Exercise aim
For every record below, repeat the text exactly and pass over any image.

Start of Block

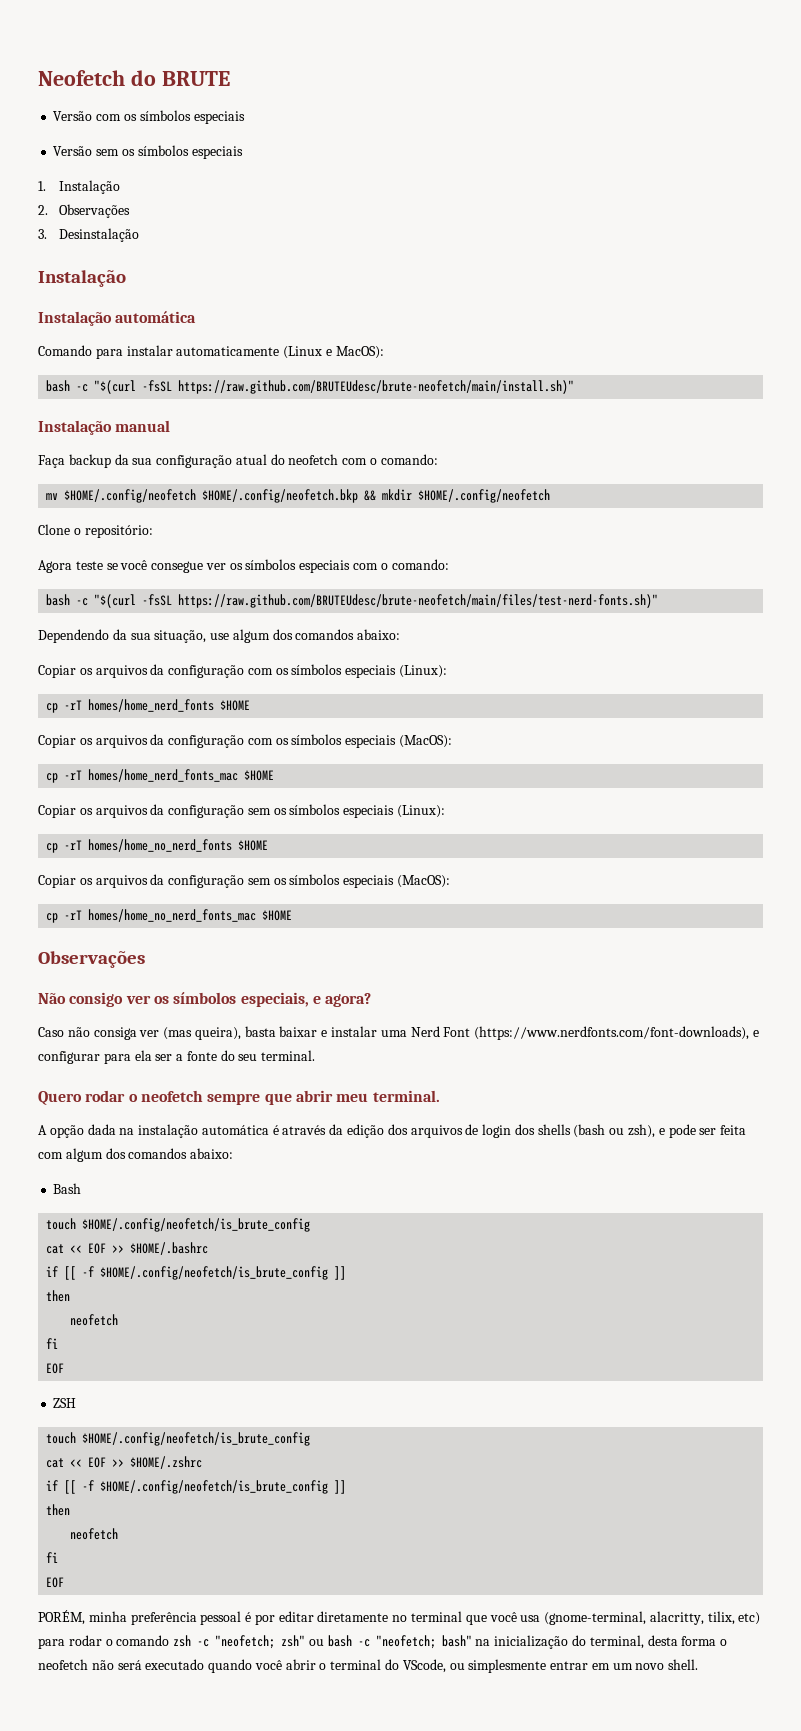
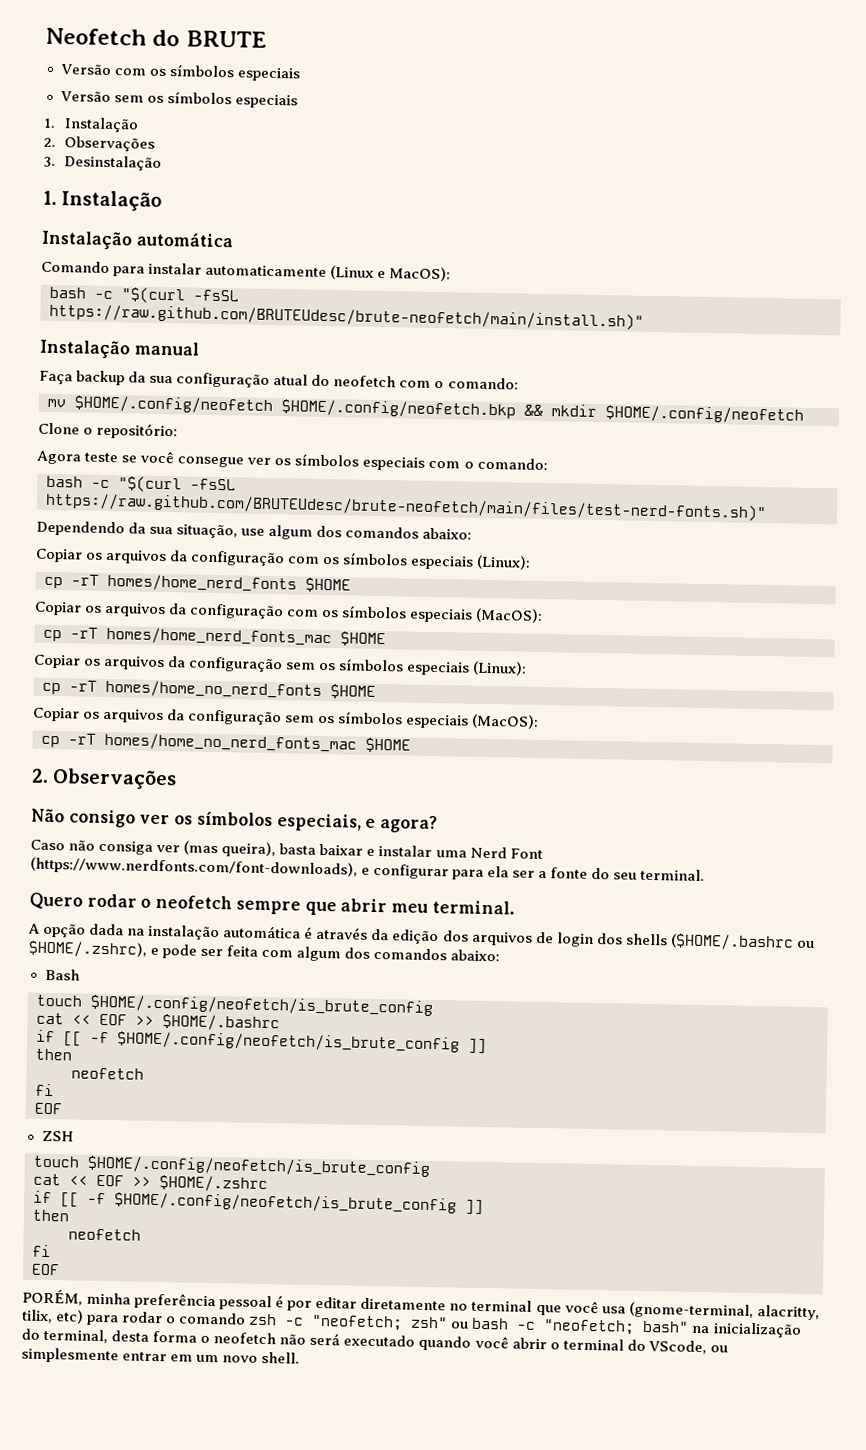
  3. Desinstalação
- Instalação
+ 1. Instalação
  cp -rT homes/home_no_nerd_fonts_mac $HOME
- Observações
+ 2. Observações
- A opção dada na instalação automática é através da edição dos arquivos de login dos shells (bash ou zsh), e pode ser feita com algum dos comandos abaixo:
+ A opção dada na instalação automática é através da edição dos arquivos de login dos shells ($HOME/.bashrc ou $HOME/.zshrc), e pode ser feita com algum dos comandos abaixo:

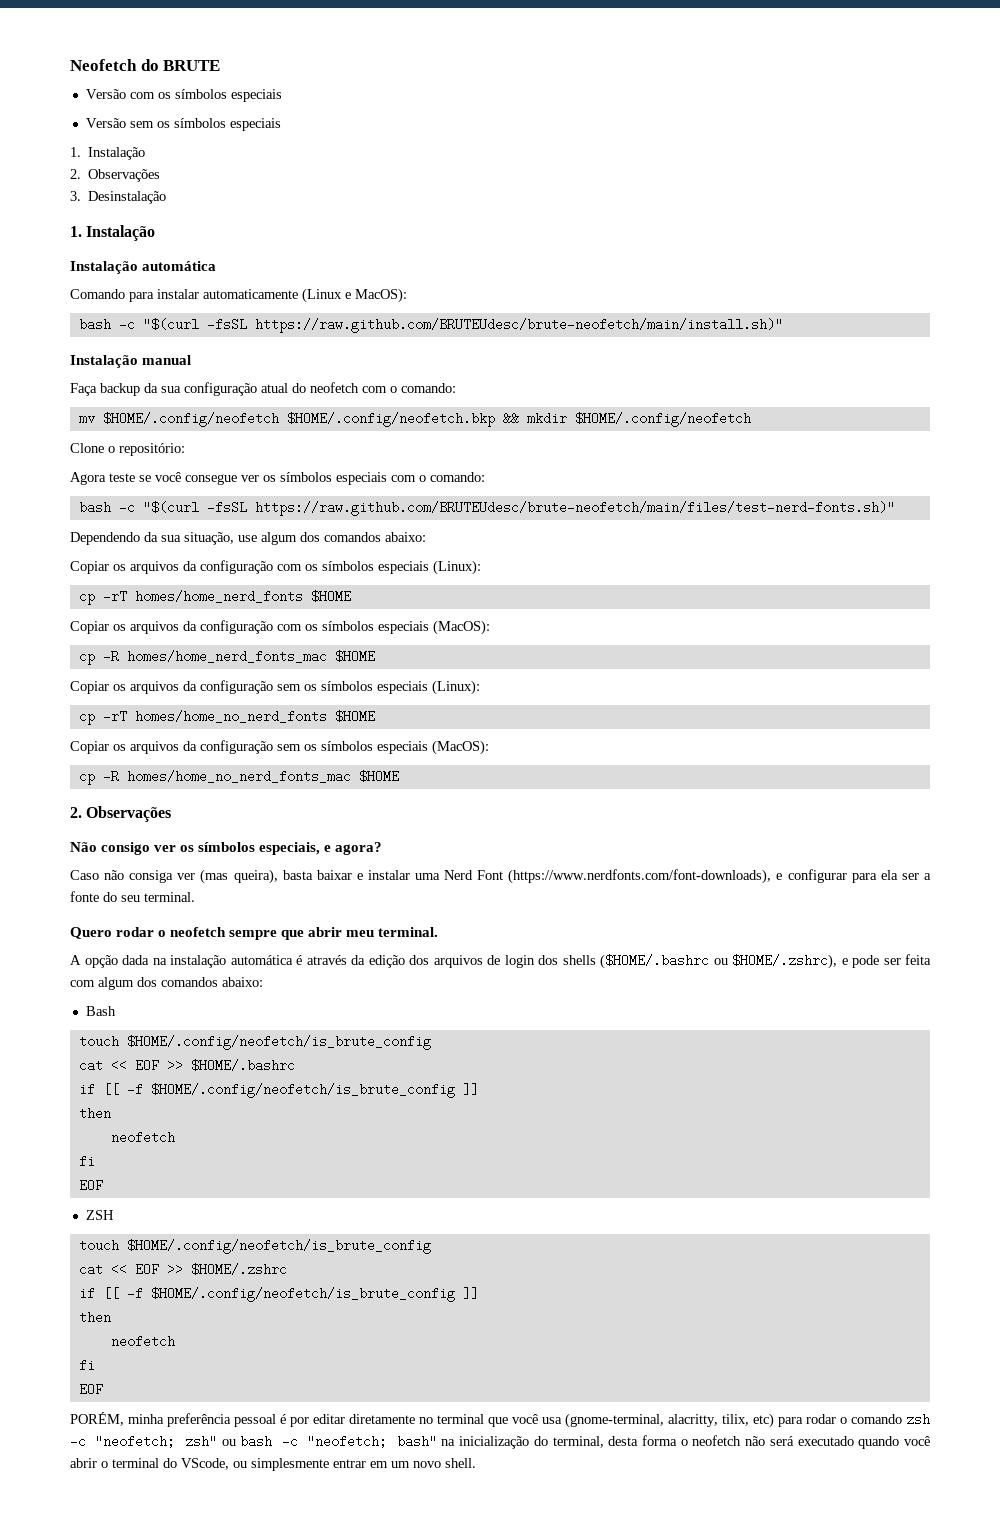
- cp -rT homes/home_nerd_fonts_mac $HOME
+ cp -R homes/home_nerd_fonts_mac $HOME
- cp -rT homes/home_no_nerd_fonts_mac $HOME
+ cp -R homes/home_no_nerd_fonts_mac $HOME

End of Block

Completed exercise
  3. Desinstalação
- Instalação
+ 1. Instalação
  cp -rT homes/home_no_nerd_fonts_mac $HOME
- Observações
+ 2. Observações
- A opção dada na instalação automática é através da edição dos arquivos de login dos shells (bash ou zsh), e pode ser feita com algum dos comandos abaixo:
+ A opção dada na instalação automática é através da edição dos arquivos de login dos shells ($HOME/.bashrc ou $HOME/.zshrc), e pode ser feita com algum dos comandos abaixo:

- cp -rT homes/home_nerd_fonts_mac $HOME
+ cp -R homes/home_nerd_fonts_mac $HOME
- cp -rT homes/home_no_nerd_fonts_mac $HOME
+ cp -R homes/home_no_nerd_fonts_mac $HOME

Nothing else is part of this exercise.